Thursday, April 12, 2012

The Story Behind the Picture

April 12, 2012

This may seem a random time and place in my blog for this particular entry, so I'll give it a little context. I'm working with my students on descriptive writing right now, and we're doing a photo essay assignment. So as to illustrate the difference between describing what they see in the picture as opposed to describing the story behind the photo, I chose one of my own pictures and used it as an example. This picture of my brother and me happens to be one of my favorites, so this is the one I chose.

Here's the basics of my photo:

Who? My brother Gary and me

What? Opening Christmas presents

When? Christmas, probably 1969

Where? My house in Oklahoma

Why? Well...because it was Christmas!

Not much of a story, huh? No emotions there, nothing to draw the interest of an objective 'reader' of the picture. So what's the story behind the photo? Why is it meaningful to me? Here's a fuller 'picture' of the picture:

I love the smell of pine needles. It means Christmas to me, and Christmas means a great many things to me: love, family, joy, magic. From the time I was a cherub-faced little tot, I have anxiously awaited Christmas morning and all of the gifts, both literal and figurative, it brings. Many, many years ago, before our family was a family of seven, we were a tight-knit group of four, and my older brother, impish and fiercely intelligent, was my hero. On Christmas mornings, I'd follow his lead: he'd listen intently at the door to hear whether or not Mom or Dad was stirring, which was our cue. We were not allowed to open our door until we knew they were awake. When he heard the coffee pot brewing, we'd run out to the living room to see mounds of colorful presents piled high under the festive tree, manyof them bigger than both of us, and stockings filled to the brim with sweets and trinkets.

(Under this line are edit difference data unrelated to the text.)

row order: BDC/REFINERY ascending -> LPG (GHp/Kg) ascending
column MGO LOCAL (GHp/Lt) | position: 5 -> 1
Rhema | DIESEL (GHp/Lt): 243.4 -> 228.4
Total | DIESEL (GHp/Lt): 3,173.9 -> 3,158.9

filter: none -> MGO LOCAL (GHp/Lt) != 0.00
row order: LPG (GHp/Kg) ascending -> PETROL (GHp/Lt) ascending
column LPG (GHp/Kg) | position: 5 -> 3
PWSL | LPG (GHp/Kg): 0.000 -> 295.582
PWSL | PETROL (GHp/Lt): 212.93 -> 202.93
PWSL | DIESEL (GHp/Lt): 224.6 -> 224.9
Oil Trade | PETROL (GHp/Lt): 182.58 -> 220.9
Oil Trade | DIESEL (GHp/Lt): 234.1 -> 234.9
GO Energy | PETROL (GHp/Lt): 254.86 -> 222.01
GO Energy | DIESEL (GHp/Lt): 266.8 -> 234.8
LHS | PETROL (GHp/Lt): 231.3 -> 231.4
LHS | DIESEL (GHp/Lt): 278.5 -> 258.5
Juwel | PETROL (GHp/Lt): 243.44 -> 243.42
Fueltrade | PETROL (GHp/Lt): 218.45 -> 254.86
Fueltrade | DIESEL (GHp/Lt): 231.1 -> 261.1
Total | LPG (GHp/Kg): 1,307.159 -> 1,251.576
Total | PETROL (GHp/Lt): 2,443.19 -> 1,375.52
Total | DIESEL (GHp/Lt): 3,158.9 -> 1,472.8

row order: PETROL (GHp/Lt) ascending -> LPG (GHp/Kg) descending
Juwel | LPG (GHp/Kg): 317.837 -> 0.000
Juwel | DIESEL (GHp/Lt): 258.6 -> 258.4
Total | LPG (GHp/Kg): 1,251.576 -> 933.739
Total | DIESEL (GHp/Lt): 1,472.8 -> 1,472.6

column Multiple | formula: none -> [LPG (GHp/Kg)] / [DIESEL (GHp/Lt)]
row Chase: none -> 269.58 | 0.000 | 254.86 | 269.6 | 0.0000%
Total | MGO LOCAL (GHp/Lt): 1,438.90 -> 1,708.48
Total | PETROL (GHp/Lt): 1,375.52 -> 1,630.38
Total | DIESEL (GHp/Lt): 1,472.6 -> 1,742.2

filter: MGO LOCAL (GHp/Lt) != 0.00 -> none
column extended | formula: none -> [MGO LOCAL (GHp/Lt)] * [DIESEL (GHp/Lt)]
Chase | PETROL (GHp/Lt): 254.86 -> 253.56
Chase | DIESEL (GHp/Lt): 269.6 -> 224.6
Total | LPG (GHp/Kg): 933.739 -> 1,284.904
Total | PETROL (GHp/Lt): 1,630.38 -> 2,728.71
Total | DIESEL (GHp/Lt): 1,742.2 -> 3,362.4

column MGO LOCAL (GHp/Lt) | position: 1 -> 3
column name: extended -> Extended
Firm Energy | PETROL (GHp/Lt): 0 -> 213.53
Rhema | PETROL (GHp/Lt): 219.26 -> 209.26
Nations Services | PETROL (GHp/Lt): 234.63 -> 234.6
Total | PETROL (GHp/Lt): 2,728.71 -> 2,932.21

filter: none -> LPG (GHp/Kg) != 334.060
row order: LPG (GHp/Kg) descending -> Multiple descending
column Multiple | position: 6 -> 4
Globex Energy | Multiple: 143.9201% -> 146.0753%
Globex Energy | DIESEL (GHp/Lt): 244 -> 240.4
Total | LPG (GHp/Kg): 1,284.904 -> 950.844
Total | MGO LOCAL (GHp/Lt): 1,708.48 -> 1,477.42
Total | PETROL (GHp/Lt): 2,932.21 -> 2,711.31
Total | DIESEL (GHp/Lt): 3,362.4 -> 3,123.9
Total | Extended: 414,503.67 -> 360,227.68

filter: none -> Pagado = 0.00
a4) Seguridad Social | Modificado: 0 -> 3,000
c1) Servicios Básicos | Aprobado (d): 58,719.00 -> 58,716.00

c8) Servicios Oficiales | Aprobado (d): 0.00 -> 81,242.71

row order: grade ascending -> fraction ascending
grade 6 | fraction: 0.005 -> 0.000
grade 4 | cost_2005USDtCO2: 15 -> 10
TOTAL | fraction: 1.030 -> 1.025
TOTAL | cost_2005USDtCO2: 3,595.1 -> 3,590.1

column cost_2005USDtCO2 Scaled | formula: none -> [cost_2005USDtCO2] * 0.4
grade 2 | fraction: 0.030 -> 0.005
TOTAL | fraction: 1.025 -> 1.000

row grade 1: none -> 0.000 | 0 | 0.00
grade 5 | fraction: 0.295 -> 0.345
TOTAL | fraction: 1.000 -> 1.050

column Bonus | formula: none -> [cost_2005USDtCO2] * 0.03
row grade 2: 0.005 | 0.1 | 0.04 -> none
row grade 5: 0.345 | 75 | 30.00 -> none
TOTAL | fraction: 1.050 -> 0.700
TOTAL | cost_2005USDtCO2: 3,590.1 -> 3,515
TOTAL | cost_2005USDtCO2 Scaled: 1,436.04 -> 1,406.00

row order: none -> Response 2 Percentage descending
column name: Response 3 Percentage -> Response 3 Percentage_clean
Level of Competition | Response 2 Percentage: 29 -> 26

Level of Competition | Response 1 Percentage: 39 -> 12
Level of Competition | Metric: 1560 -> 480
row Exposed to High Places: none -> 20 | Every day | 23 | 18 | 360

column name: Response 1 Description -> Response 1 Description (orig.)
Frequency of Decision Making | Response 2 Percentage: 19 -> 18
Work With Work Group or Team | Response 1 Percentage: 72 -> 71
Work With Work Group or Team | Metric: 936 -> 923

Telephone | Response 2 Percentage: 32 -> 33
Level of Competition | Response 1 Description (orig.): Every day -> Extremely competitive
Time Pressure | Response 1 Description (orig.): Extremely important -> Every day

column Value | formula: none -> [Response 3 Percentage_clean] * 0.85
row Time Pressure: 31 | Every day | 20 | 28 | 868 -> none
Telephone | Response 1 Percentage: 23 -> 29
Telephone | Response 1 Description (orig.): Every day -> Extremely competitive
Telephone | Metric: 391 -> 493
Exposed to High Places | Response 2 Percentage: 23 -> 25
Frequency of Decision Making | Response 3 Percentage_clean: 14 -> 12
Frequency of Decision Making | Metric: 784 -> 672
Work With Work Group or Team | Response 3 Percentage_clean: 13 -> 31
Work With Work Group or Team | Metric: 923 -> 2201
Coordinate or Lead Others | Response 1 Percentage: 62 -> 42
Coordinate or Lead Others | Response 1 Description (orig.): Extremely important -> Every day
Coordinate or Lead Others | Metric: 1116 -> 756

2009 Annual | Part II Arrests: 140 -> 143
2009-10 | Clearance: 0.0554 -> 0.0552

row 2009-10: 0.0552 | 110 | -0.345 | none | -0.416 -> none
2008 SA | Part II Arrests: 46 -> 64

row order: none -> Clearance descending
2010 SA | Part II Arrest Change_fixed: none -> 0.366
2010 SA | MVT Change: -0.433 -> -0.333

As a young boy, Gary was, like me, filled with the joy of Christmas. There was a sweetness and an innocence in his face, and always a twinkle in his eye. He played with me, a sense of tenderness in his touch as he patted me on the head and helped my chubby little hands rip at the shiny paper that would reveal a dolly or a stuffed bear for me to love. He was protective of me, and wanted me to be happy.

Later in life, when he succumbed to the demons that haunted his later days--depression, bi-polar disorder, addiction first to alcohol and later to prescription pain killers, and eventually the cancer that ended his life, it was hard to remember the sweet little boy who once took me by the hand and led me through our childhood. When I look back at pictures of our family in our younger days, I can see again the sweet little boy who, for a time at least, knew happiness, and I'm forever thankful for those memories.